• **EXERCISE DESCRIPTION**: Would you mind restating all of the records word for word, skipping the pictures?

• **Web page edit records**:
________

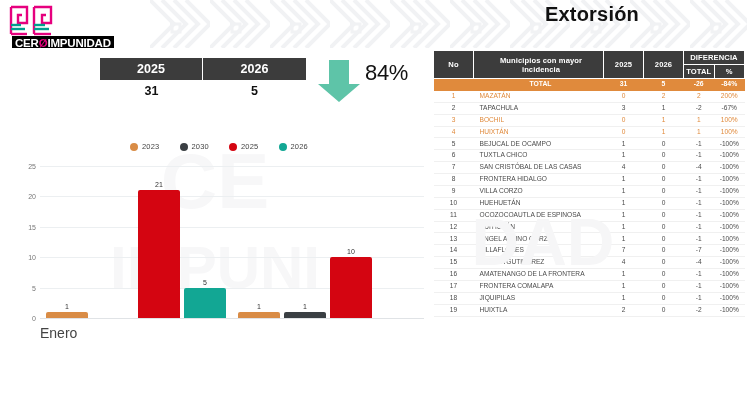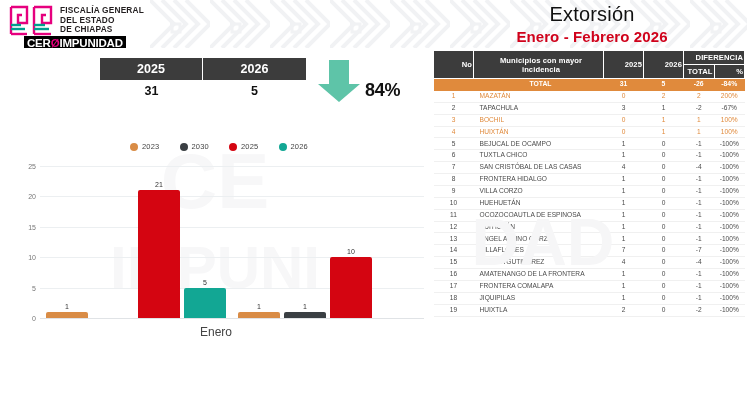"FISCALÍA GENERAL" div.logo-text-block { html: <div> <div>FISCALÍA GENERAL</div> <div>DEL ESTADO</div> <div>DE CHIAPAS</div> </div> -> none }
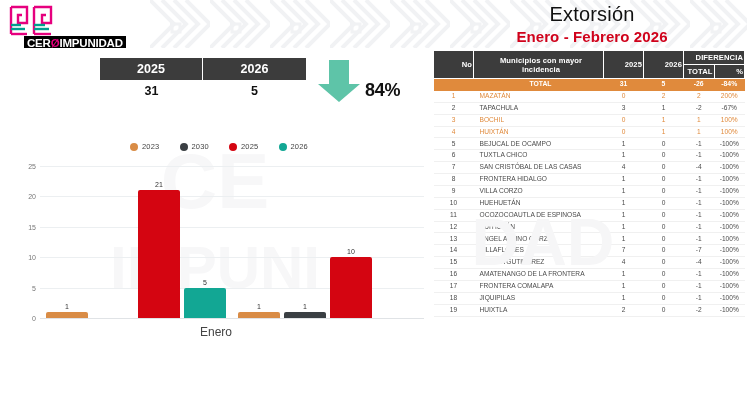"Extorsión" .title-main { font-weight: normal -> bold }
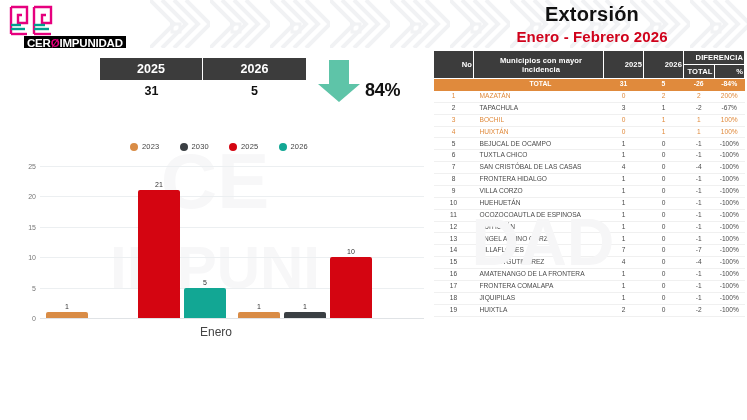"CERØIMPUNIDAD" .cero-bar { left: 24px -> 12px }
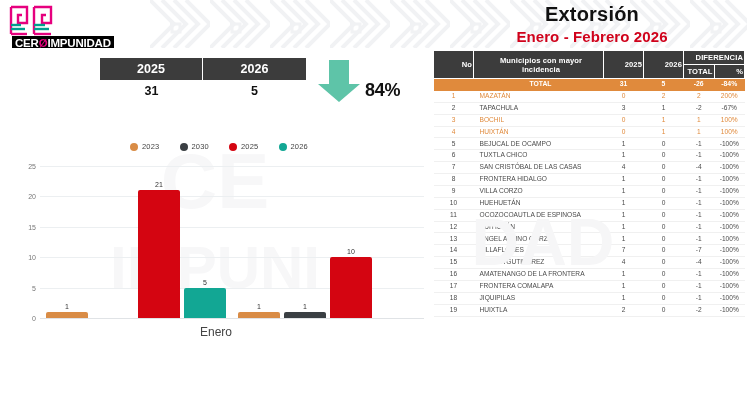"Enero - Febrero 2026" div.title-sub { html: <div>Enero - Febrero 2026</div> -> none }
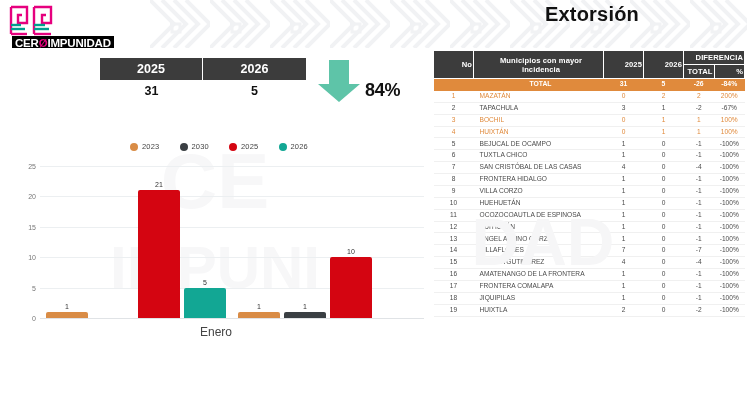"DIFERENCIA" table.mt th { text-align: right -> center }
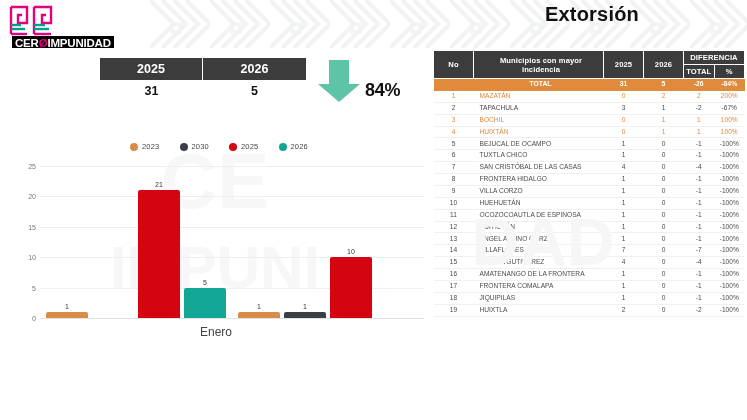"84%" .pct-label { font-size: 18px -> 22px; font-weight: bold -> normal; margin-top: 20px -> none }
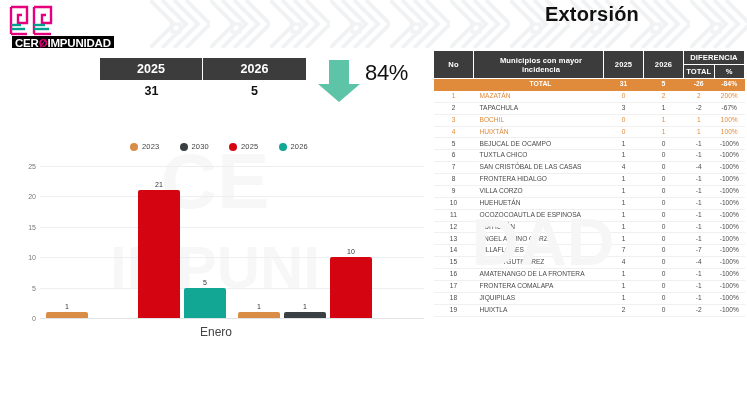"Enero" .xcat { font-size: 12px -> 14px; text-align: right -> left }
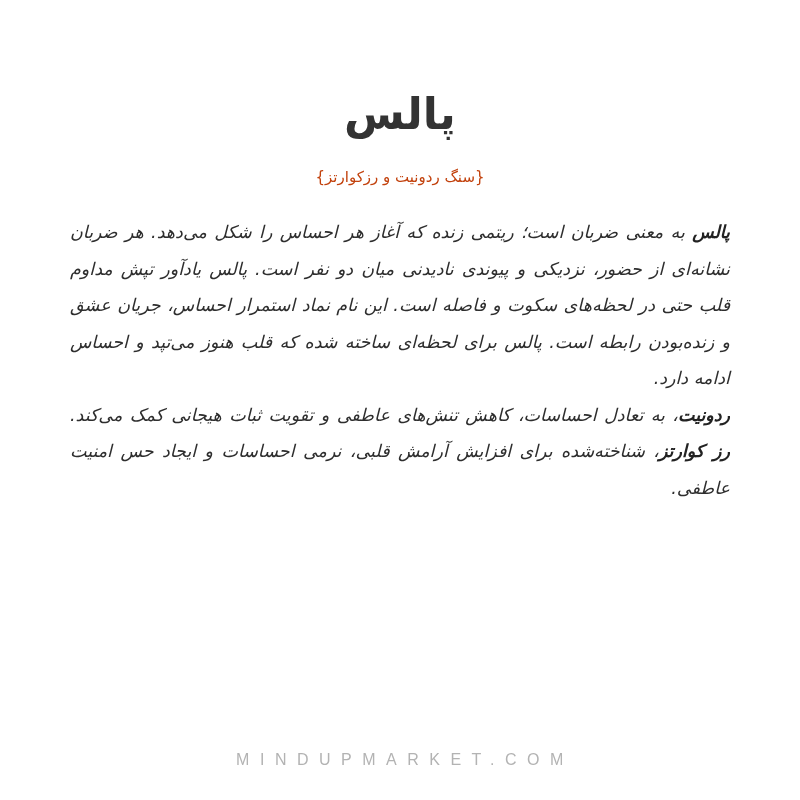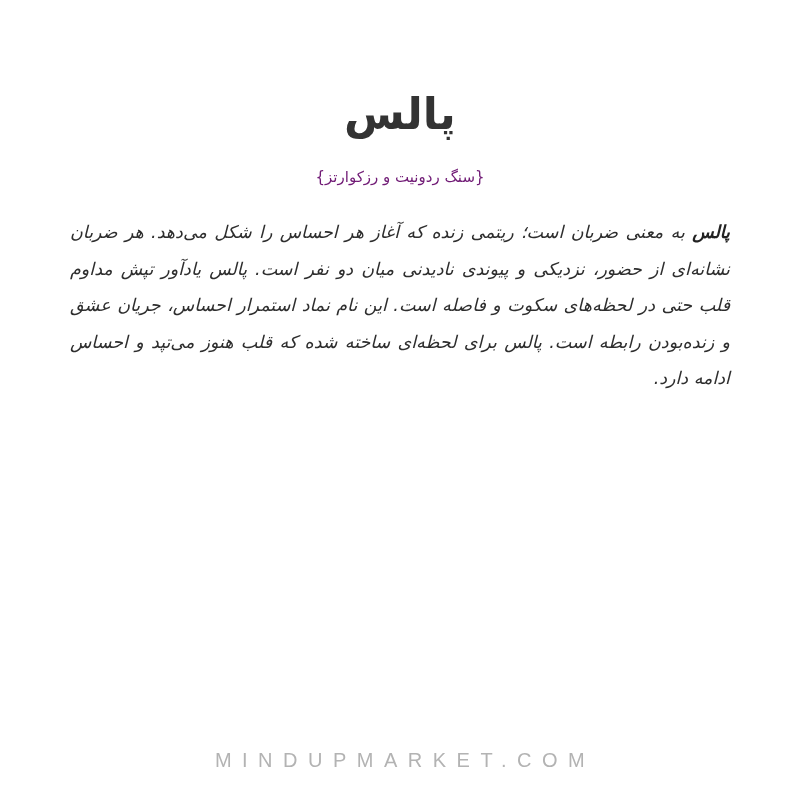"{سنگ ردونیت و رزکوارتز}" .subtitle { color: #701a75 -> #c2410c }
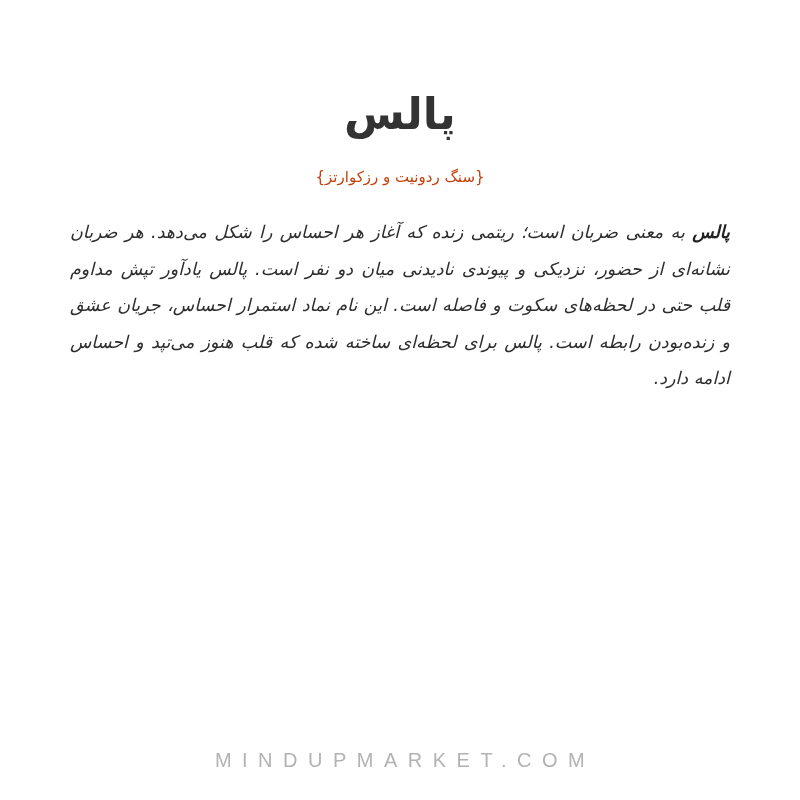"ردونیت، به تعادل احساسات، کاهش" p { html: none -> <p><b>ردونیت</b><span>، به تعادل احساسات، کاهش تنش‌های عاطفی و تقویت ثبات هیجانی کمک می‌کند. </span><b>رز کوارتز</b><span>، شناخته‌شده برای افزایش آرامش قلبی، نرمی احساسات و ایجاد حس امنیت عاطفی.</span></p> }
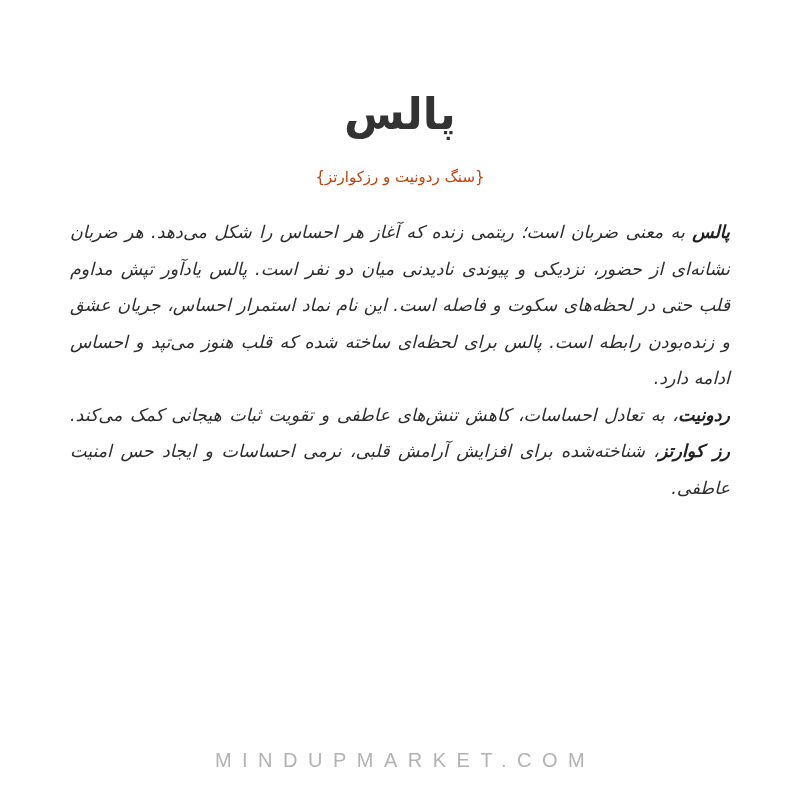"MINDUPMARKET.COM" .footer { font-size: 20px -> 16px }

________

• **ANSWER TO THE EXERCISE**:
"FISCALÍA GENERAL" div.logo-text-block { html: <div> <div>FISCALÍA GENERAL</div> <div>DEL ESTADO</div> <div>DE CHIAPAS</div> </div> -> none }
"Extorsión" .title-main { font-weight: normal -> bold }
"CERØIMPUNIDAD" .cero-bar { left: 24px -> 12px }
"Enero - Febrero 2026" div.title-sub { html: <div>Enero - Febrero 2026</div> -> none }
"DIFERENCIA" table.mt th { text-align: right -> center }
"84%" .pct-label { font-size: 18px -> 22px; font-weight: bold -> normal; margin-top: 20px -> none }
"Enero" .xcat { font-size: 12px -> 14px; text-align: right -> left }
"{سنگ ردونیت و رزکوارتز}" .subtitle { color: #701a75 -> #c2410c }
"ردونیت، به تعادل احساسات، کاهش" p { html: none -> <p><b>ردونیت</b><span>، به تعادل احساسات، کاهش تنش‌های عاطفی و تقویت ثبات هیجانی کمک می‌کند. </span><b>رز کوارتز</b><span>، شناخته‌شده برای افزایش آرامش قلبی، نرمی احساسات و ایجاد حس امنیت عاطفی.</span></p> }
"MINDUPMARKET.COM" .footer { font-size: 20px -> 16px }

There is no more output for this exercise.